Peter Wehner, a contributing writer at The Atlantic, wrote recently about the current U.S. President and his few days left in office. It was one of the most frightening things I’ve ever read about the hell-ish situation our country is in, but Wehner didn’t leave it at that. Like Al Gore, he takes us to a higher place, and like Al Gore, he got me to thinking about hope, and what we can achieve if we hope and if we go above where – as a society – we are now. Wehner describes some of the fearful situations we are likely to find ourselves in between now and January, and then he takes that high road Michelle Obama brought into our political conversations:
Beyond that, and more fundamental than that, we have to remind ourselves that we are not powerless to shape the future; that much of what has been broken can be repaired; that though we are many, we can be one; and that fatalism and cynicism are unwarranted and corrosive.
There’s a lovely line in William Wordsworth’s poem “The Prelude”: “What we have loved, Others will love, and we will teach them how.”

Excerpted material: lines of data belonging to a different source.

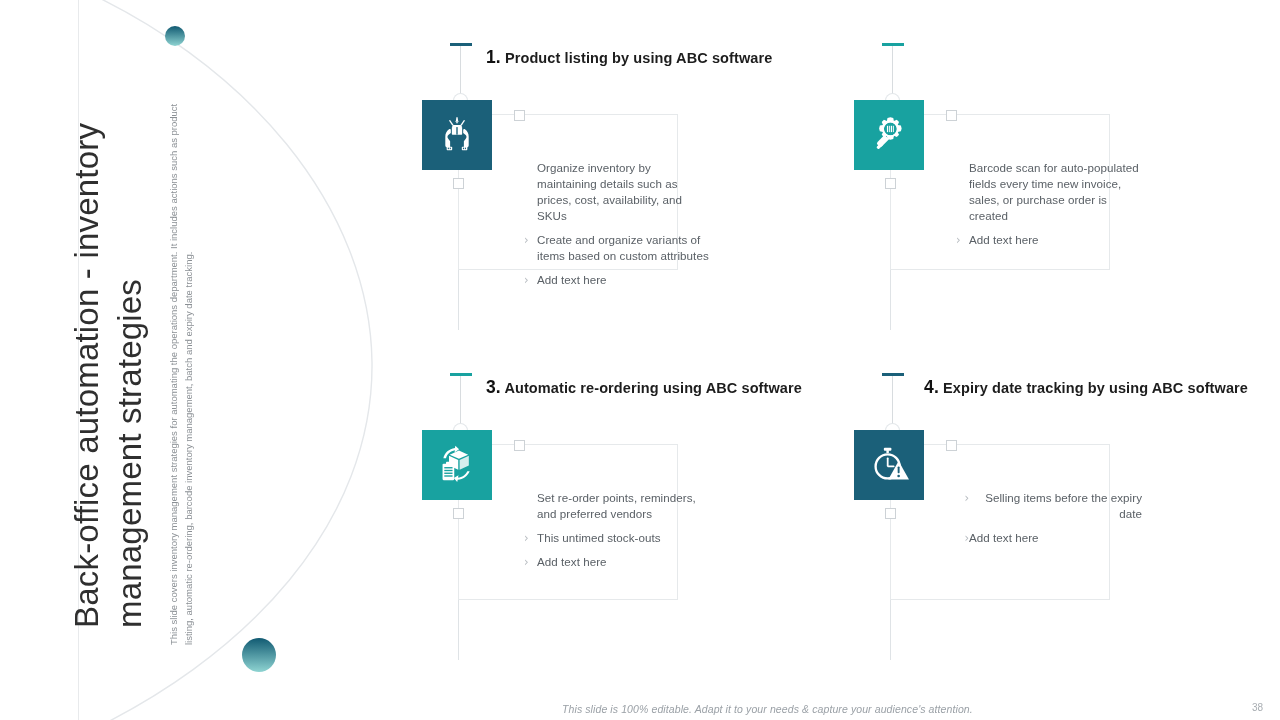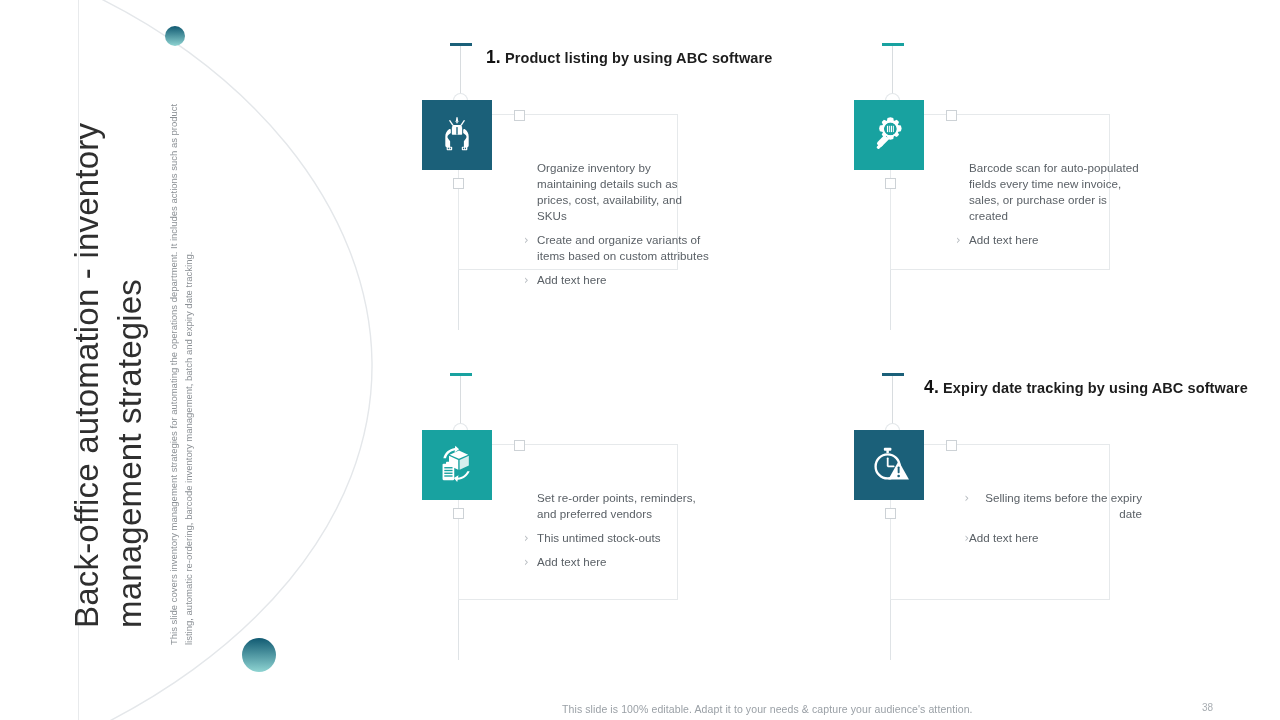"3. Automatic re-ordering using ABC" div.hd { html: none -> <div> <span>3.</span> <span>Automatic re-ordering using ABC software</span> </div> }
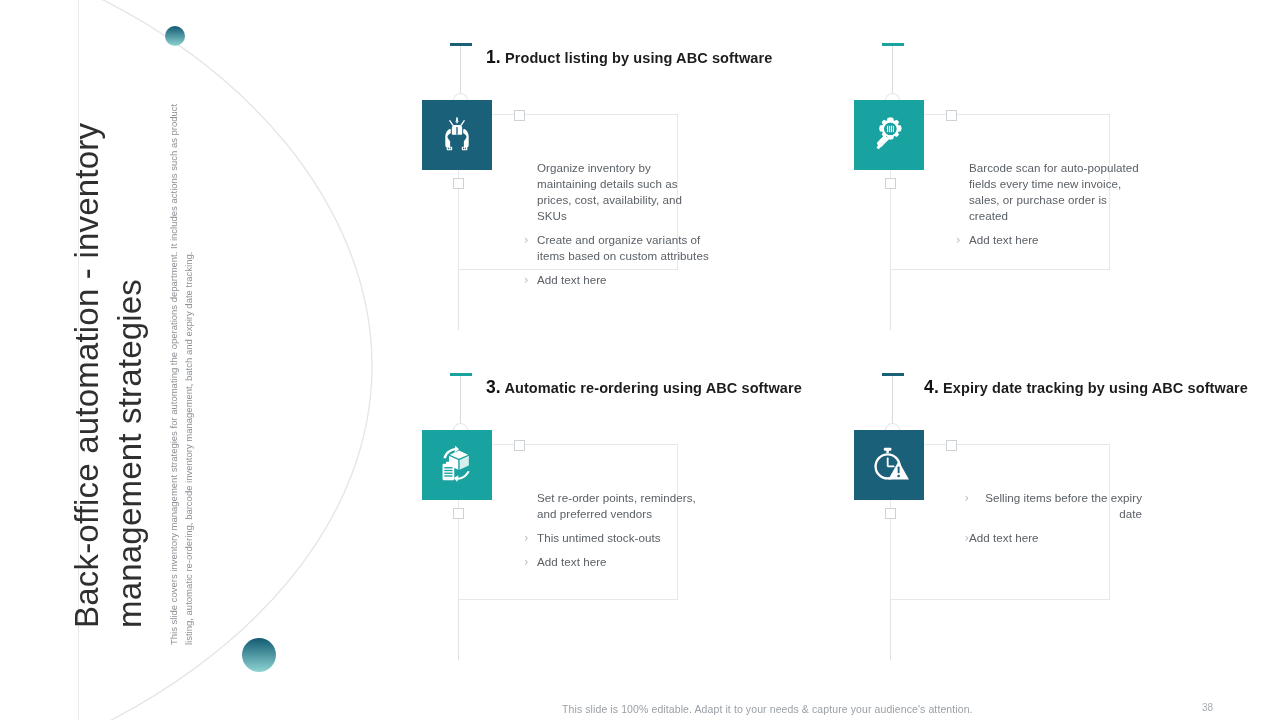"This slide is 100% editable." .footer { font-style: none -> italic }
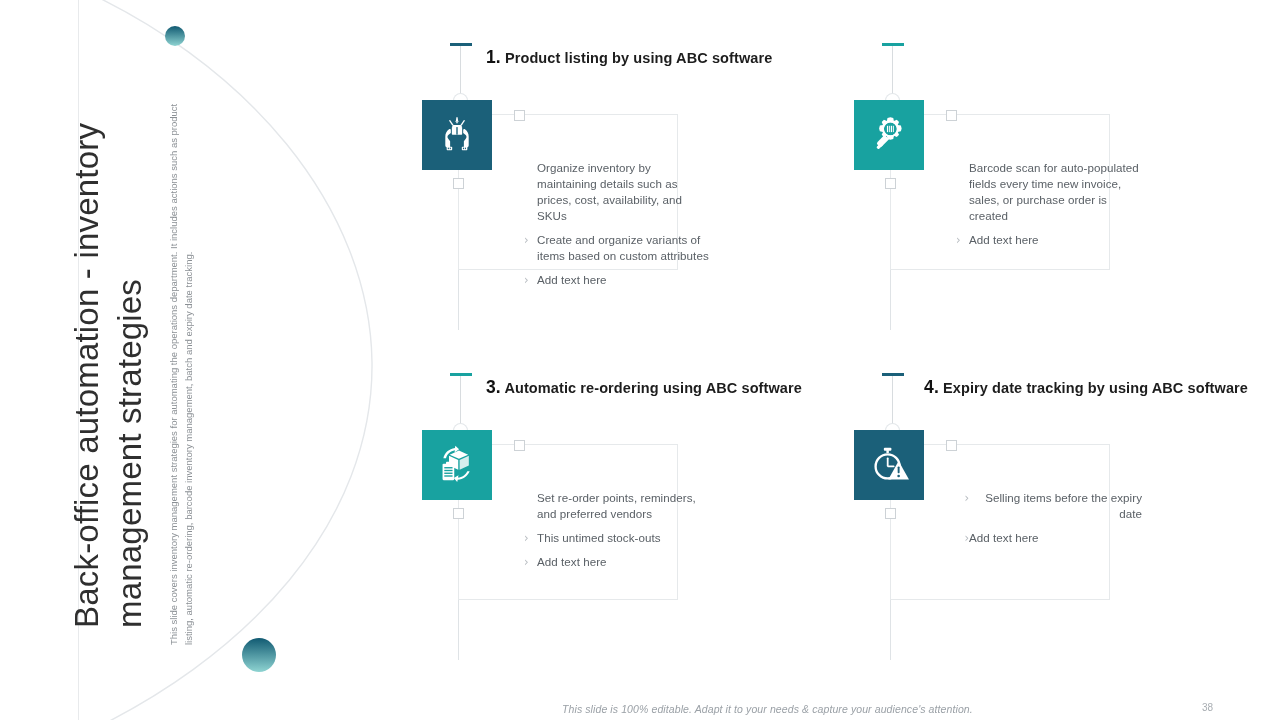"38" .pageno { left: 1202px -> 1252px }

There are still things worthy of our love. Honor, decency, courage, beauty, and truth. Tenderness, human empathy, and a sense of duty. A good society. And a commitment to human dignity. We need to teach others—in our individual relationships, in our classrooms and communities, in our book clubs and Bible studies, and in innumerable other settings—why those things are worthy of their attention, their loyalty, their love. One person doing it won’t make much of a difference; a lot of people doing it will create a culture.
Maybe we understand better than we did five years ago why these things are essential to our lives, and why when we neglect them or elect leaders who ridicule and subvert them, life becomes nasty, brutish, and generally unpleasant.
Just after noon on January 20, a new and necessary chapter will begin in the American story. Joe Biden will certainly play a role in shaping how that story turns out – but so will you and I. Ours is a good and estimable republic, if we can keep it.
So I want us to create (or, in my opinion re-create) a culture that takes America as high as we can go. Does that make me an optimist? I think so. Are you an optimist, too?